Department of Parks and Recreation Comments
In announcing a May, 1999 public meeting on gorse control in Jughandle State Reserve, Greg Picard, Superintendent for State Parks in Mendocino County, said, "In 1996, the Parks Department replaced the prior, successful integrated gorse management program, which included selective herbicide use, with one based solely on manual methods and volunteer labor. The new program has been ineffective, and large areas of the Reserve are on the verge of being taken over by gorse. Some of these areas contain rare and endangered plant species. Gorse grows at a geometric rate, so quick action is needed to prevent serious damage to the ecology of the reserve."
The Parks Department staff who have had experience in controlling gorse at Jughandle believe that selective use of a herbicide is an essential element in an effective, integrated management program for gorse. Previous programs have relied heavily on mechanical and hand removal, supplemented by use of an herbicide on the borders of disced areas, on small plants in areas of moderate to heavy infestation, and on resprouts of previously cut plants.

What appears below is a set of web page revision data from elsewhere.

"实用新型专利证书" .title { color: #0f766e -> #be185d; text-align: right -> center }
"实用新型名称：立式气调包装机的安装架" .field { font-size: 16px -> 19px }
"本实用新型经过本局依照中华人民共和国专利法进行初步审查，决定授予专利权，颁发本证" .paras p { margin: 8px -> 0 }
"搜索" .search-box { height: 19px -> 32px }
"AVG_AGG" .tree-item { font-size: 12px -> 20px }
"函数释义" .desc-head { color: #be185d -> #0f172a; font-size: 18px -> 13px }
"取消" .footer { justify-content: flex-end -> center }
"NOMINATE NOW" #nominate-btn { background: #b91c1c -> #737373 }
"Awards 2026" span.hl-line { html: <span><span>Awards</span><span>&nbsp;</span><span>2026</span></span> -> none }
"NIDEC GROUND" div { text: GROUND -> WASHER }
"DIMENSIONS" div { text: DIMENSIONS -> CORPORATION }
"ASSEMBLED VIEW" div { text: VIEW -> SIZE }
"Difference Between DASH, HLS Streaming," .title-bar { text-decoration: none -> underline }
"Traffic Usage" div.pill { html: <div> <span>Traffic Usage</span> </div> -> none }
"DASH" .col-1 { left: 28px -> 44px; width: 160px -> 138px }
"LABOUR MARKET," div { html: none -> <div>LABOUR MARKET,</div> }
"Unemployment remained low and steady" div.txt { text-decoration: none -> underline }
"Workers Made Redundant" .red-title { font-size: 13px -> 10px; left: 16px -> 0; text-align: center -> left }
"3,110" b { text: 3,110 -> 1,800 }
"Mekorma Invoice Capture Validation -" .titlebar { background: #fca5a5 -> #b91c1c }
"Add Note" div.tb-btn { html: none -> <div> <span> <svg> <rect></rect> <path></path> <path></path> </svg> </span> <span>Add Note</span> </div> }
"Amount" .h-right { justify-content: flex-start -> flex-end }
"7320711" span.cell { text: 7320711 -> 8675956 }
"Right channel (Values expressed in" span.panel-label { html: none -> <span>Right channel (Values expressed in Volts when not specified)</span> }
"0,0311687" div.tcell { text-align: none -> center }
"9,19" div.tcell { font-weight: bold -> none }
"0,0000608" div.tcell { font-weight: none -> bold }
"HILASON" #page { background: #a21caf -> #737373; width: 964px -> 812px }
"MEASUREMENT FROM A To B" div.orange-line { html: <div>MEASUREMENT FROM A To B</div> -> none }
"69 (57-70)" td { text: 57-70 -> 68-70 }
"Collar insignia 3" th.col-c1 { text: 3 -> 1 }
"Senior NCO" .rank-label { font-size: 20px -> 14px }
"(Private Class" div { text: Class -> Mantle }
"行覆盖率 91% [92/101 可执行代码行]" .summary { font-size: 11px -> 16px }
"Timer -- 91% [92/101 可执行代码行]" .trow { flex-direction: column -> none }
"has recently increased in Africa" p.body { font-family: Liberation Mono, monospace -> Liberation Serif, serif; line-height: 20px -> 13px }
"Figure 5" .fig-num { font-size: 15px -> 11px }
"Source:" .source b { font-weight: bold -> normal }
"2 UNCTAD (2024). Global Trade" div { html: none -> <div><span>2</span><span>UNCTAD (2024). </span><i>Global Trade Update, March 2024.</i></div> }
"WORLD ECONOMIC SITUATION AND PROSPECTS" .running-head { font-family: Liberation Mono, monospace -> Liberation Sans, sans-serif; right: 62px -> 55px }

During the summer of 1999, Parks initiated tests of alternative methods of gorse control, including steam, fire, vinegar, corn gluten, black plastic, and shade cloth. The hope is to find alternatives that can reduce or eliminate the need for any herbicide use. However, until such alternatives are identified, selective use of a herbicide will remain critical to a successful control program, according to Renee Pasquinelli, staff ecologist.